--- WHAT YOU HAVE TO DO ---
Filter these records by the string "none", copying each line that holds it.

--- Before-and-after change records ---
[Start of Attachment]
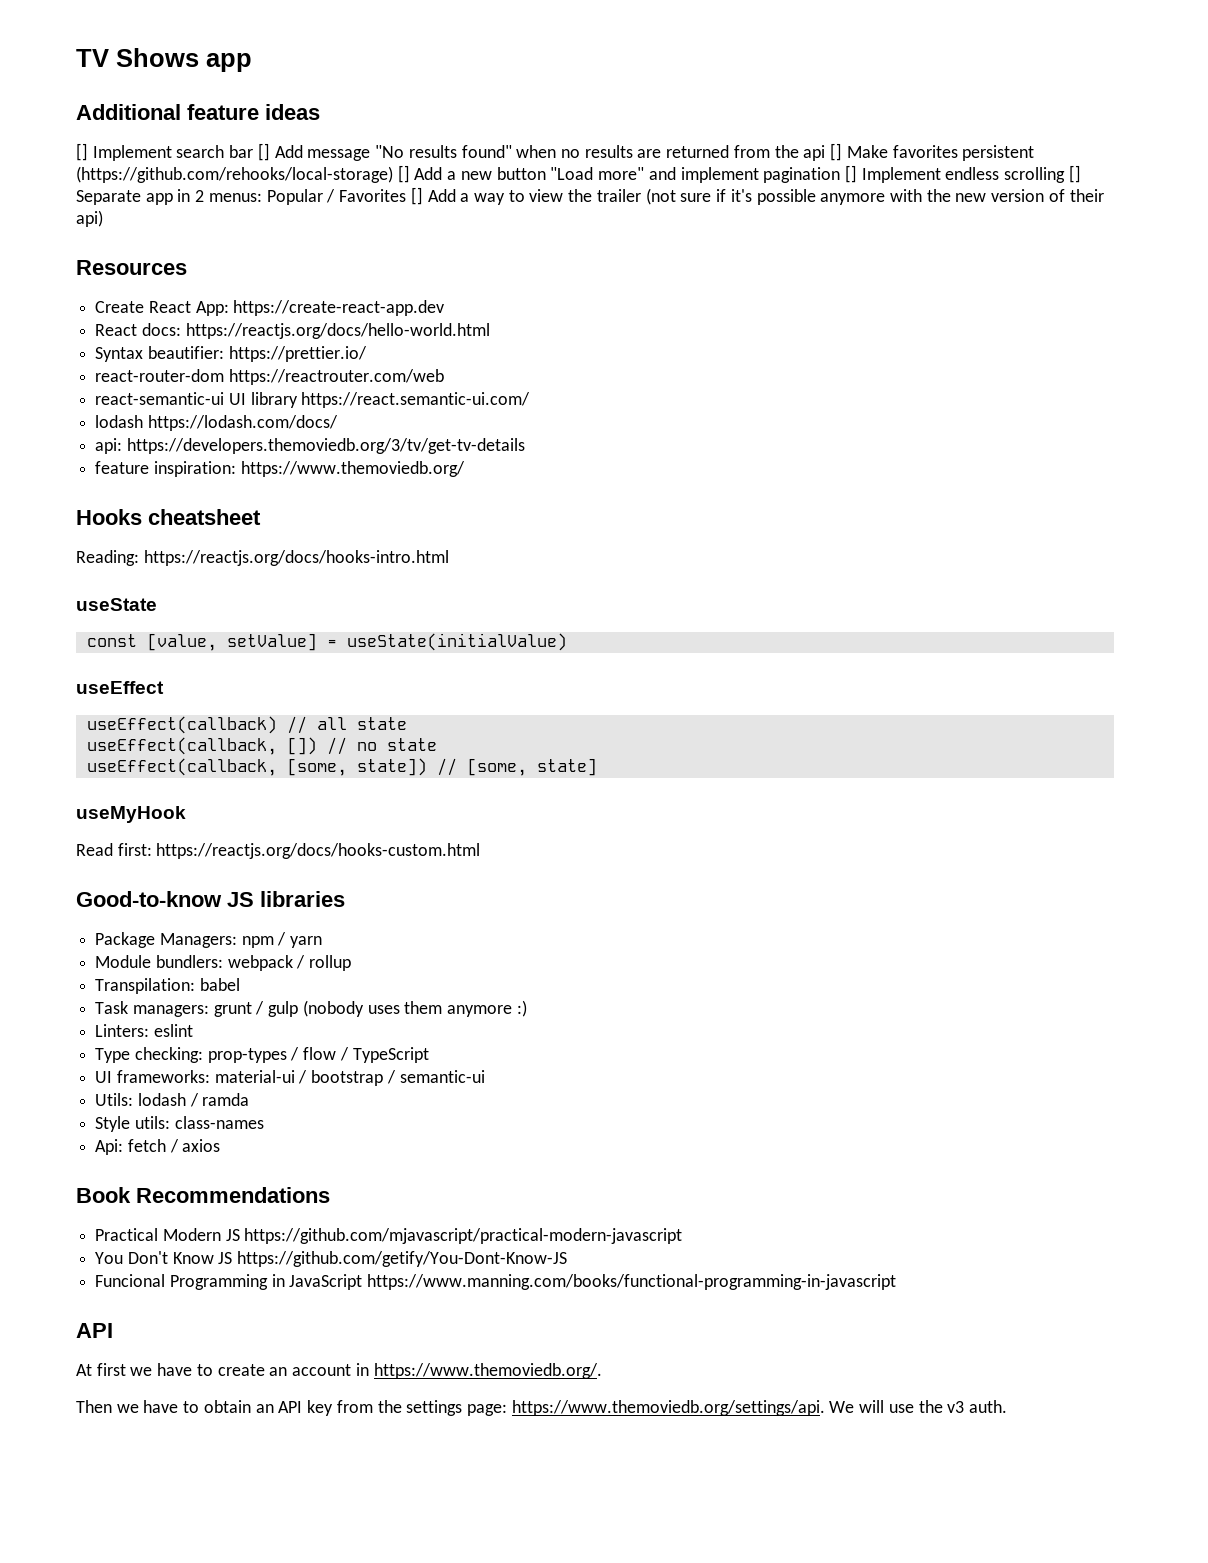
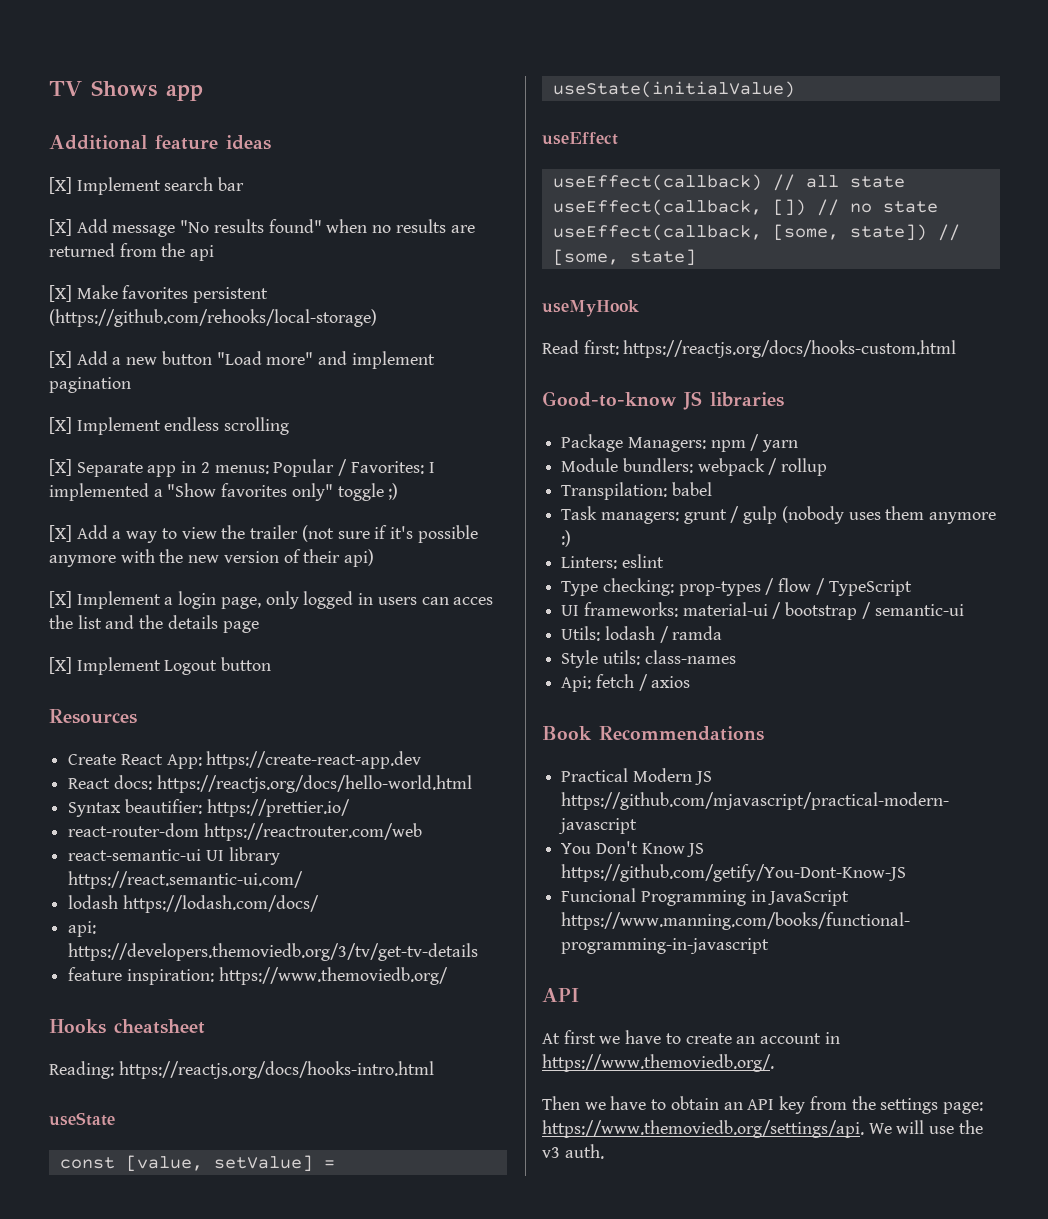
[76,143,88,161] [] -> [49,177,72,194] [X]
[257,143,270,161] [] -> [49,219,72,236] // [X]
[830,143,843,161] [] -> [49,285,72,302] // [X]
[397,165,410,183] [] -> [49,351,72,368] // [X]
[844,165,857,183] [] -> [49,417,72,434] // [X]
[1068,165,1081,183] [] -> [49,459,72,476] // [X]
[339,187,423,205] Favorites [] -> [350,461,435,474] [49,483,399,501] [49,525,72,542] Favorites: I implemented a "Show favorites only" toggle ;) // [X]
(103, 218) none -> [49,591,494,609] [49,615,259,633] [49,657,272,675] // [X] Implement a login page, only logged in users can acces the list and the details page // [X] Implement Logout button

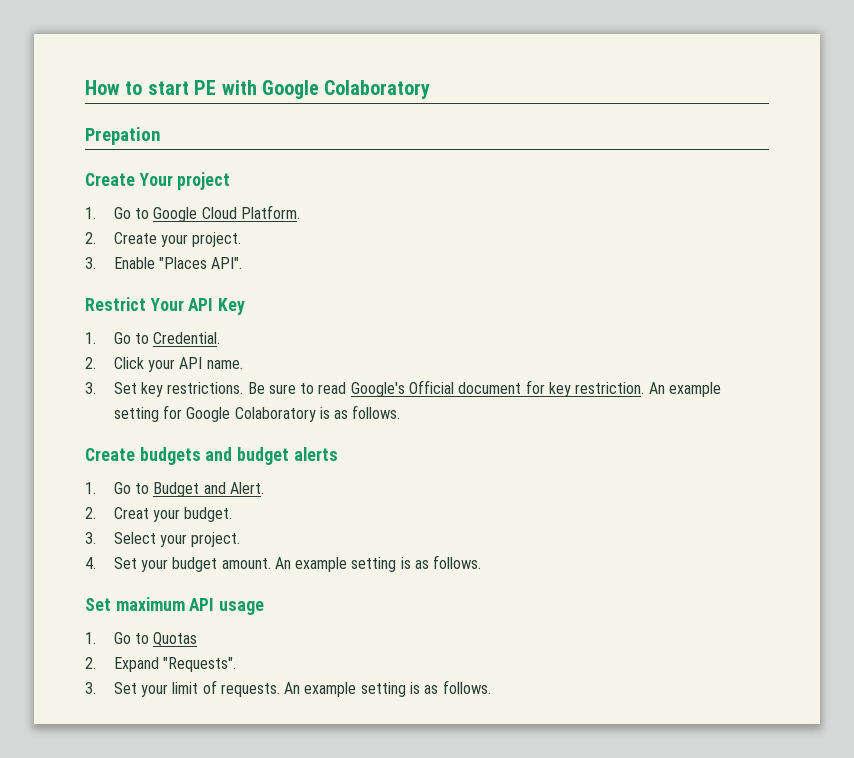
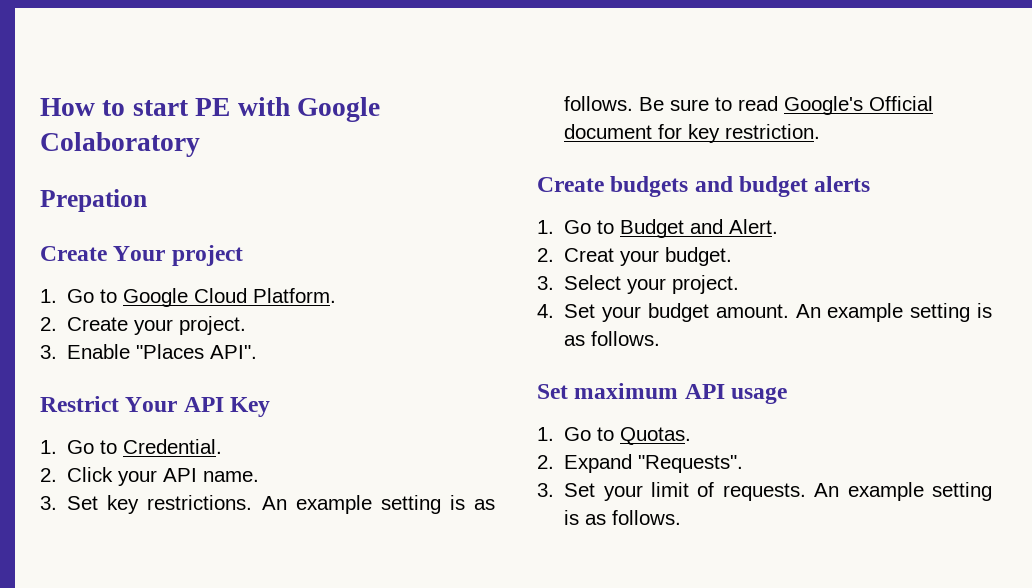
(244, 388) none -> [261,495,495,514] [564,96,634,111] An example setting is as follows.
[648,382,722,397] [113,405,401,422] An example setting for Google Colaboratory is as follows. -> (821, 131) none
[153,632,198,646] Quotas -> [620,427,692,445] Quotas.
[End of Attachment]
--- COMPLETED EXERCISE ---
(103, 218) none -> [49,591,494,609] [49,615,259,633] [49,657,272,675] // [X] Implement a login page, only logged in users can acces the list and the details page // [X] Implement Logout button
(244, 388) none -> [261,495,495,514] [564,96,634,111] An example setting is as follows.
[648,382,722,397] [113,405,401,422] An example setting for Google Colaboratory is as follows. -> (821, 131) none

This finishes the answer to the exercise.